When you add these to the personnel reductions and plant/office closures, you find these companies are a mere shadow of their former selves. Their stock prices are grim testimony to the carnage big bets on shale wrought.
Shale status update
The rig count fell once again by 21 rigs last week. I was a little surprised as I thought we might see an uptick. I am sticking to my guns and predicting an incremental rise for this week. I am being pretty conservative here, it will probably be more than a paltry 7-rig increase.
What makes me think drilling will pick up after its relentless decline since the first of the year?
How about the movement in Nabors Industries, (NYSE:NBR) over the past month. When’s the last time you saw a land driller triple in a single month?
Somebody thinks things will get better soon for this contract driller.
On to the Frac spread count. This is a lagging indicator and I am not looking for a bump this week. I think we will exit May, right where we are now.
When I say lagging indicator, I mean some wells have to be drilled in order to need fracking. I think we are looking at least another couple of weeks before we see a significant spike in fracking. Have a look at the share prices for Liberty Oilfield Service, (NYSE: LBRT), a big independent fracker.
Yahoo Financials: Liberty Oilfield Service, (NYSE: LBRT)
While you can see an obvious upward trend, it’s a bit short of the level hit by Nabors, although it should be said, doubling in a month is no mean feat!
The signs are pretty consistent here, shale drilling and completions will pick up. The key is they aren’t going to go crazy.
Where do we go from here?
In the chart below I track production as reported by the EIA-914, the edition with the March data hasn’t been released yet so I have put an imputed decline of what I expect in these figures based on my own work. This denoted by the dotted red line in the graph. I have discussed this in some detail in a prior OilPrice article.
I expect an initial decline of about 1.5 mm BOPD when the report is released on March, 29th. From there, I anticipate increasingly smaller declines of 250-500K monthly as drilling and fracking pick up and shut-in wells are opened back up.
Here is the key though, in no way will the increase in drilling overcome the decline rate of shale at these levels. That means, that although incremental production will increase as we go through the next couple of quarters, total production from shale will continue to decline for the rest of the year.
We are currently standing by our previous 2020 exit production rate for shale of 4.5-5.0 mm BOPD, about half of where it began the year.

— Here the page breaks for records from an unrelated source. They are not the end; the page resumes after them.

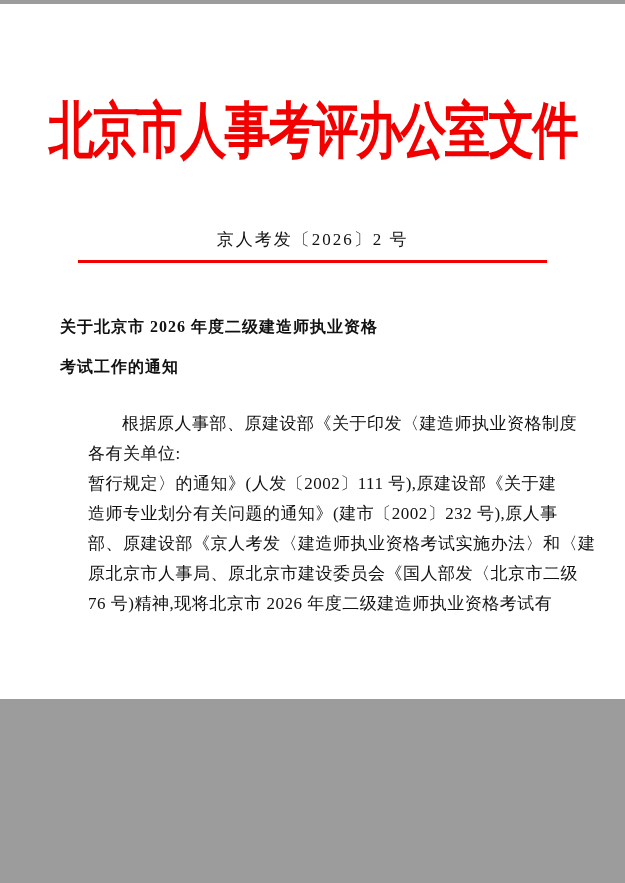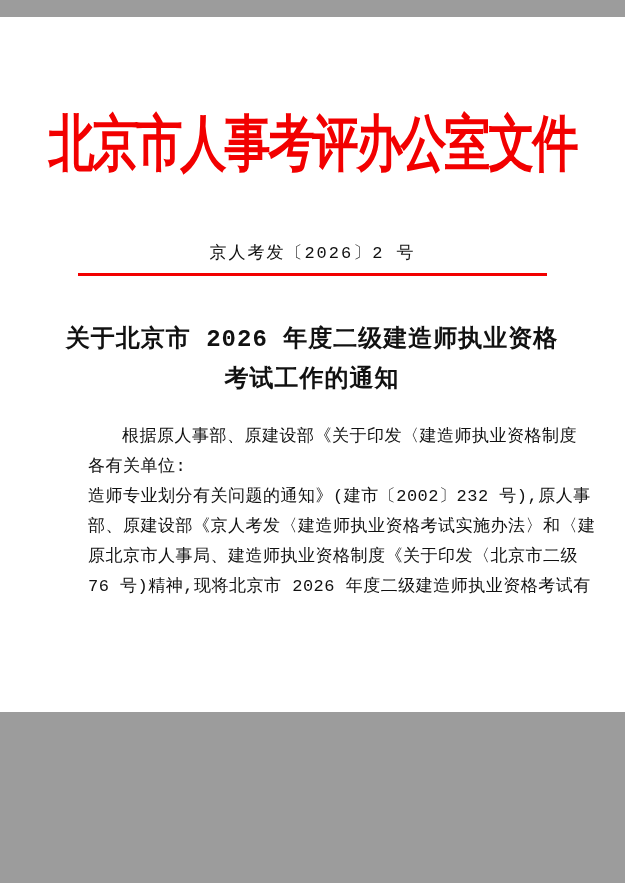--- a/index.html
+++ b/index.html
@@ -6,9 +6,9 @@
   .page{
     position:relative;
     width:625px;height:695px;
-    margin:17px auto;
+    margin:4px auto;
     background:#ffffff;
-    font-family:Liberation Mono, monospace;
+    font-family:Liberation Serif, serif;
     color:#111111;
     overflow:hidden;
   }

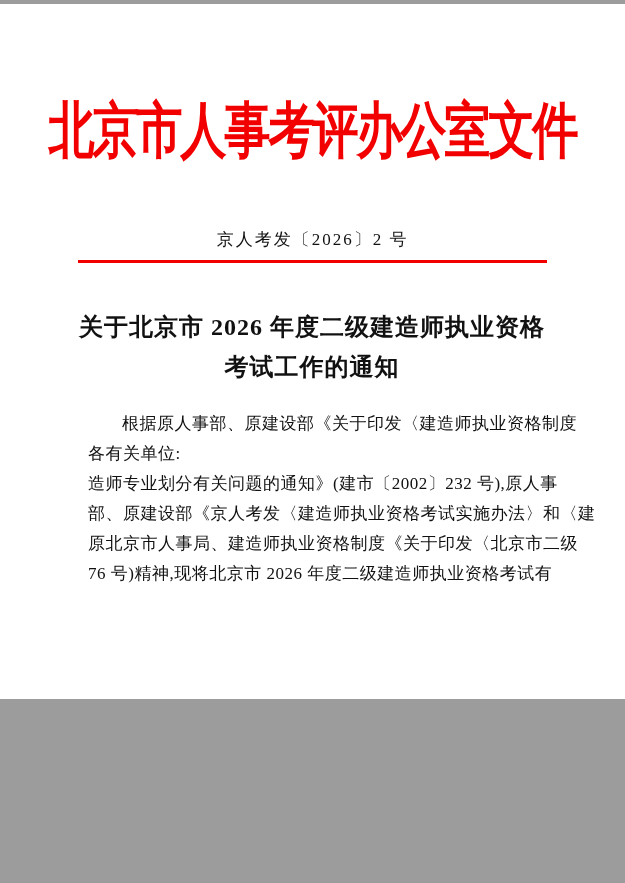--- a/index.html
+++ b/index.html
@@ -39,9 +39,9 @@
   }
   .doc-title{
     position:absolute;top:303px;left:60px;right:61px;
-    text-align:center;
+    text-align:left;
     font-weight:bold;
-    font-size:24px;
+    font-size:16px;
     line-height:40px;
     letter-spacing:1px;
   }

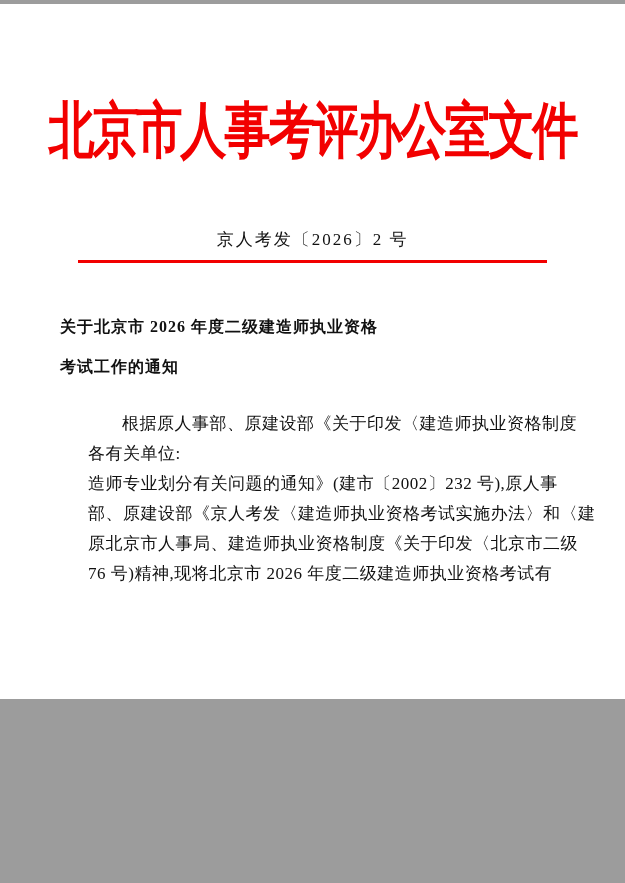--- a/index.html
+++ b/index.html
@@ -90,6 +90,7 @@
   <div class="body-block">
     <div class="b-line indent">根据原人事部、原建设部《关于印发〈建造师执业资格制度</div>
     <div class="b-line no-justify salutation">各有关单位:</div>
+    <div class="b-line">暂行规定〉的通知》(人发〔2002〕111 号),原建设部《关于建</div>
     <div class="b-line">造师专业划分有关问题的通知》(建市〔2002〕232 号),原人事</div>
     <div class="b-line">部、原建设部《京人考发〈建造师执业资格考试实施办法〉和〈建</div>
     <div class="b-line">原北京市人事局、建造师执业资格制度《关于印发〈北京市二级</div>

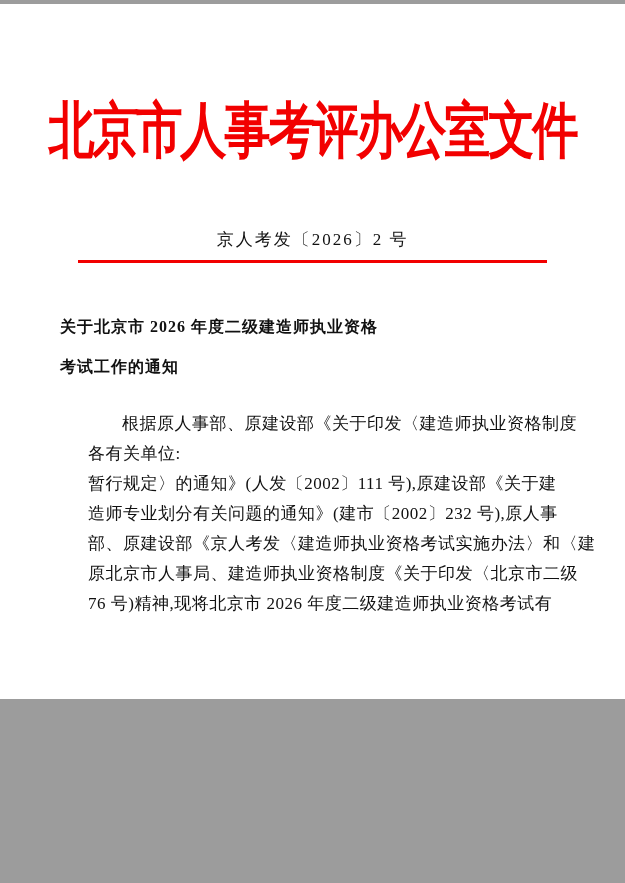--- a/index.html
+++ b/index.html
@@ -93,7 +93,7 @@
     <div class="b-line">暂行规定〉的通知》(人发〔2002〕111 号),原建设部《关于建</div>
     <div class="b-line">造师专业划分有关问题的通知》(建市〔2002〕232 号),原人事</div>
     <div class="b-line">部、原建设部《京人考发〈建造师执业资格考试实施办法〉和〈建</div>
-    <div class="b-line">原北京市人事局、建造师执业资格制度《关于印发〈北京市二级</div>
+    <div class="b-line">原北京市人事局、原北京市建设委员会《国人部发〈北京市二级</div>
     <div class="b-line">76 号)精神,现将北京市 2026 年度二级建造师执业资格考试有</div>
   </div>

In my view, concerns about the inventory overhang will quickly dissipate as the economy rebounds. We are seeing this happen before our eyes. Driving is up 80% month over month. Not only are we taking more trips, but we’re also taking longer trips, the average hitting 250 miles as reported recently by the Arrivalist. Matt Clement, Arrivalist’s vice president of marketing comments in the linked article.
“The majority of road trips measured since COVID-19 began impacting travel in mid-March were 50 to 100 miles, with some of 100 to 250 miles,” he explained. “But over Memorial Day weekend trips of 250-plus miles reached a level not seen since the spring break season in late February and early March.”

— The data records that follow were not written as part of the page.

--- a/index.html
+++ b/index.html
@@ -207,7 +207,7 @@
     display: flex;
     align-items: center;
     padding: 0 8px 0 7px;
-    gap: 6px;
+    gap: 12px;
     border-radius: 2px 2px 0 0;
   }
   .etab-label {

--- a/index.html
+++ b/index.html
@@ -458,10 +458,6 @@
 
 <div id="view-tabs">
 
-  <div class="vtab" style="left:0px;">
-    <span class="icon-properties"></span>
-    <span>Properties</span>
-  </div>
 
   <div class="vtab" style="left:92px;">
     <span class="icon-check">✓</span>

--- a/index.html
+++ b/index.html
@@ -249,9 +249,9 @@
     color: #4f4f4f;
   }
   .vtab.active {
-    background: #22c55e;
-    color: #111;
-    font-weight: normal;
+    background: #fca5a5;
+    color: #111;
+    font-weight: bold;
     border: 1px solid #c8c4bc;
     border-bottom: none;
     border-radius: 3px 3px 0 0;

There are other indicators as well that match the driving data. Hotel bookings are up. Airline bookings are up. People are beginning to move about the country again.

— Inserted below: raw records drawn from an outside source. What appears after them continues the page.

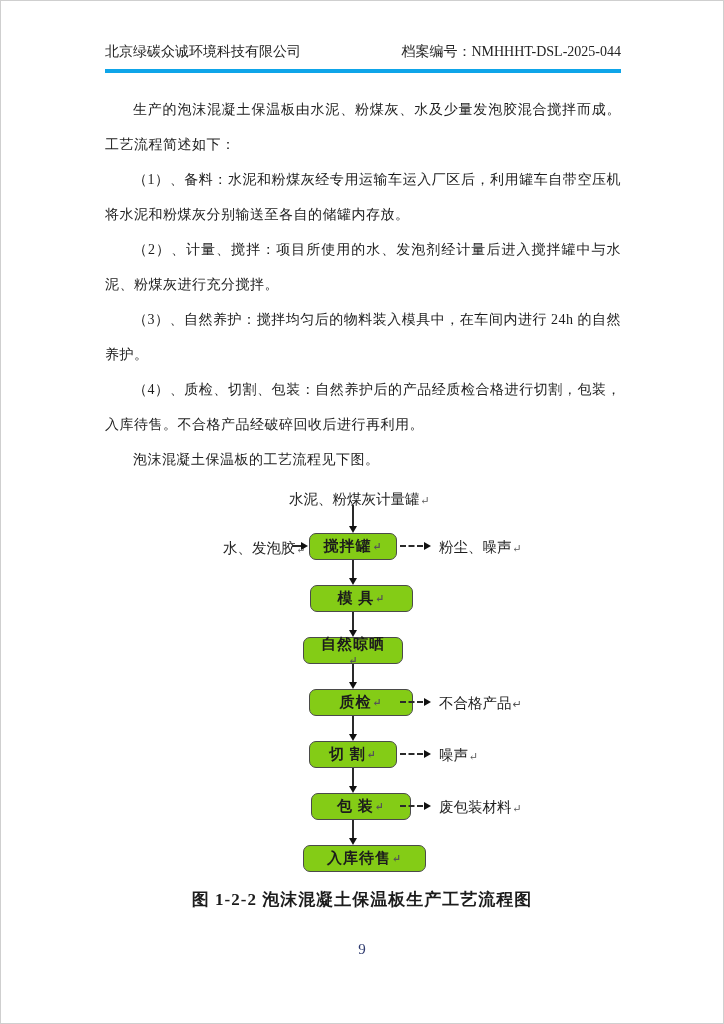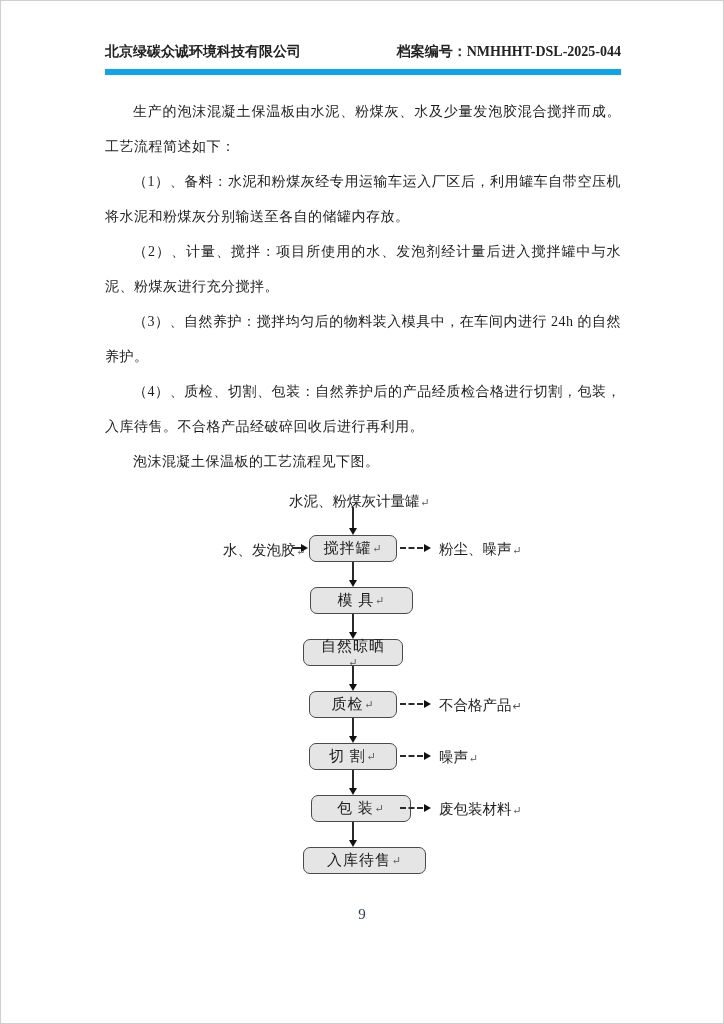--- a/index.html
+++ b/index.html
@@ -19,8 +19,8 @@
     display: flex; justify-content: space-between; align-items: flex-end;
     margin: 0 102px 0 104px;
     padding: 42px 0 8px 0;
-    border-bottom: 6px solid #0ea5e9;
-    font-size: 14px; font-weight: bold;
+    border-bottom: 4px solid #0ea5e9;
+    font-size: 14px; font-weight: normal;
     color: #222;
   }
   

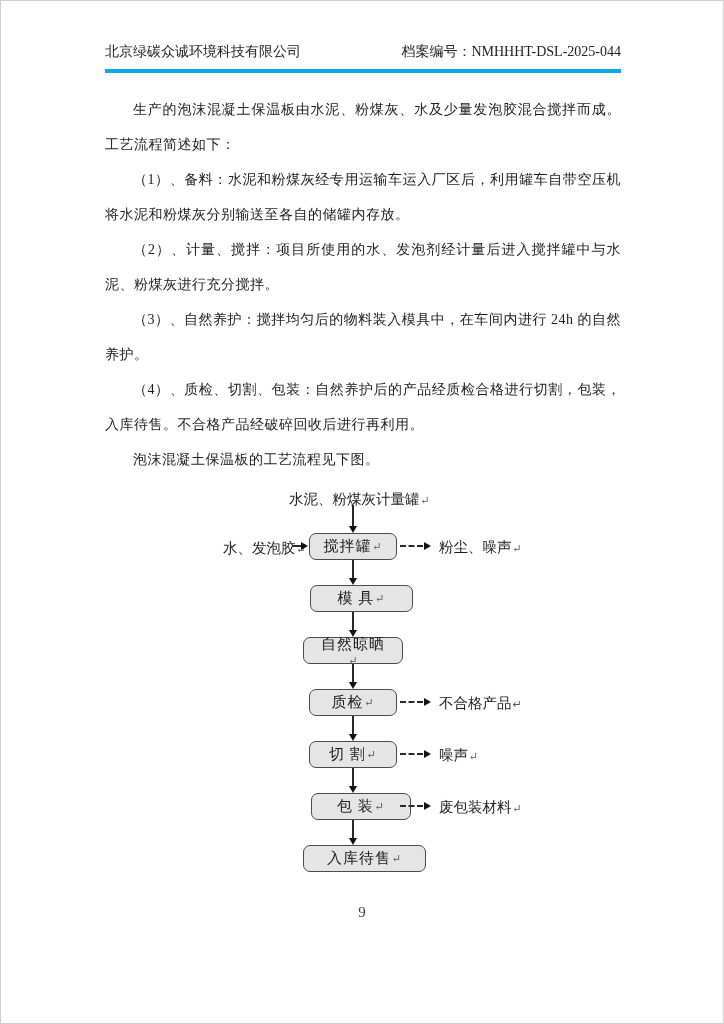--- a/index.html
+++ b/index.html
@@ -38,9 +38,9 @@
   .fc-box {
     position: absolute; height: 27px;
     border: 1.5px solid #4a4a4a; border-radius: 7px;
-    background: #e5e5e5;
+    background: #84cc16;
     display: flex; align-items: center; justify-content: center;
-    font-size: 15px; letter-spacing: 1px; white-space: nowrap;
+    font-size: 15px; letter-spacing: 1px; white-space: nowrap; font-weight: bold;
   }
   .fc-label { position: absolute; font-size: 14.5px; white-space: nowrap; }
   .pmark { font-size: 11px; color: #555; margin-left: 1px; }

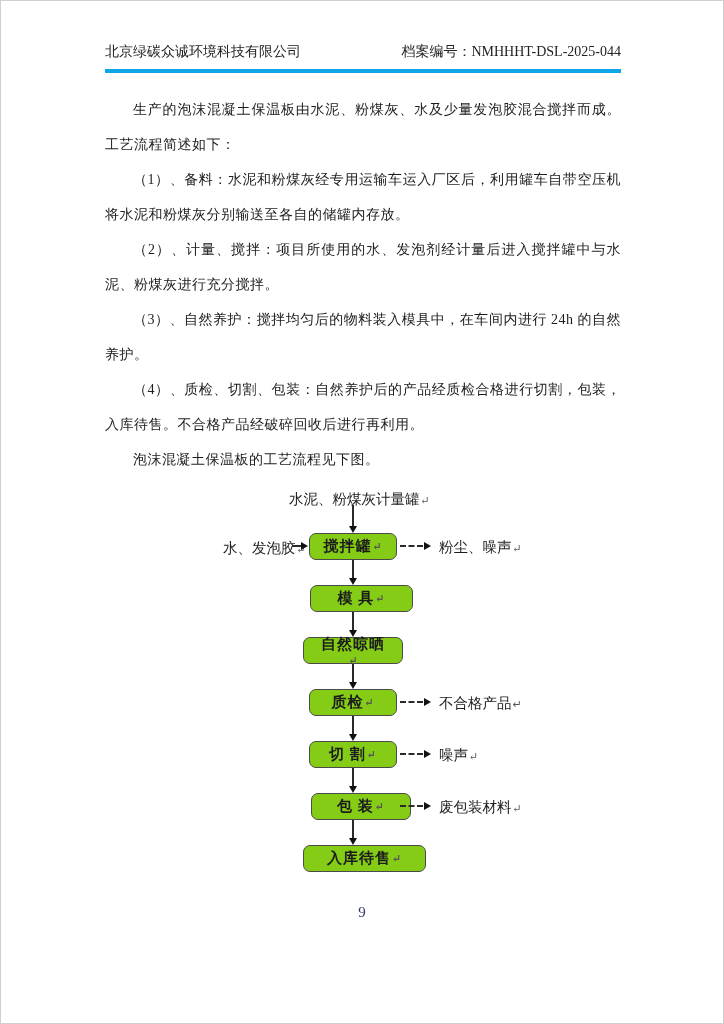--- a/index.html
+++ b/index.html
@@ -118,7 +118,7 @@
       </div>
     <div class="varrow" style="left:351px; top:182px; height:18px;"></div>
 
-    <div class="fc-box" style="left:308px; top:207px; width:88px;">
+    <div class="fc-box" style="left:308px; top:207px; width:104px;">
         <span>质检</span>
         <span class="pmark">↵</span>
       </div>

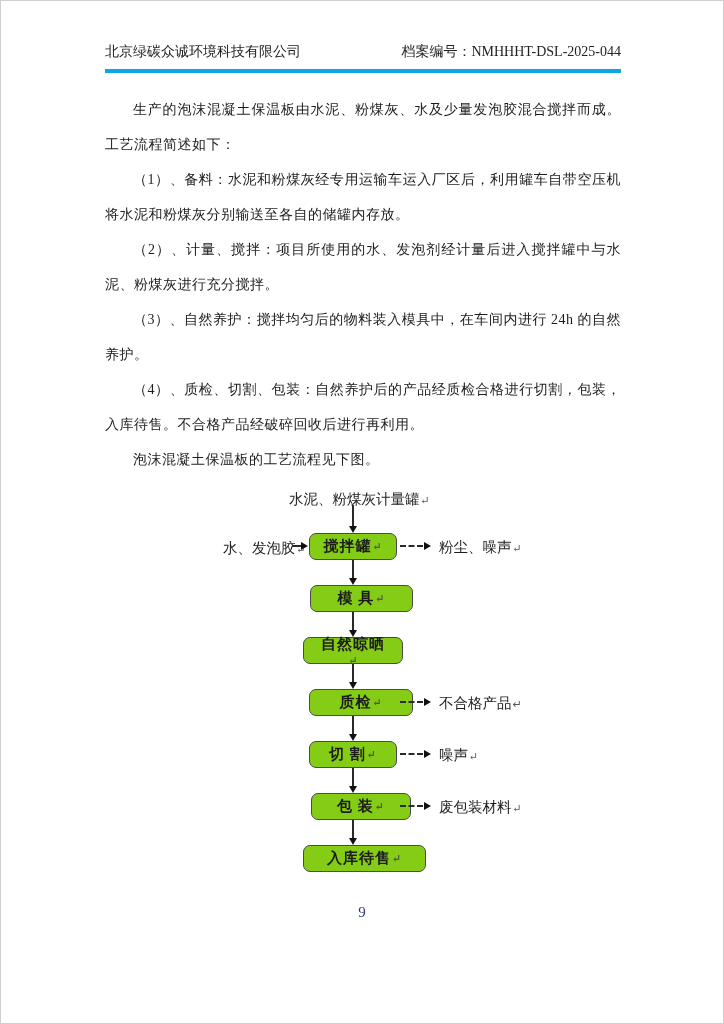--- a/index.html
+++ b/index.html
@@ -149,6 +149,7 @@
 
   </div>
 
+  <div class="caption">图 1-2-2 泡沫混凝土保温板生产工艺流程图</div>
 
   <div class="pageno">9</div>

Buoyed by good news on the Covid-19 front, as respects new infection rates, and the promise of vaccines just over the horizon, local economies are coming back to life.
That bodes well for oil prices as increased activities draws down inventories. We are projecting a demand-driven price for WTI by year-end near $50/bbl, exacerbated by tightness in supply from the curtailments we’ve seen domestically, and globally.
Finally, some good news for the oil patch!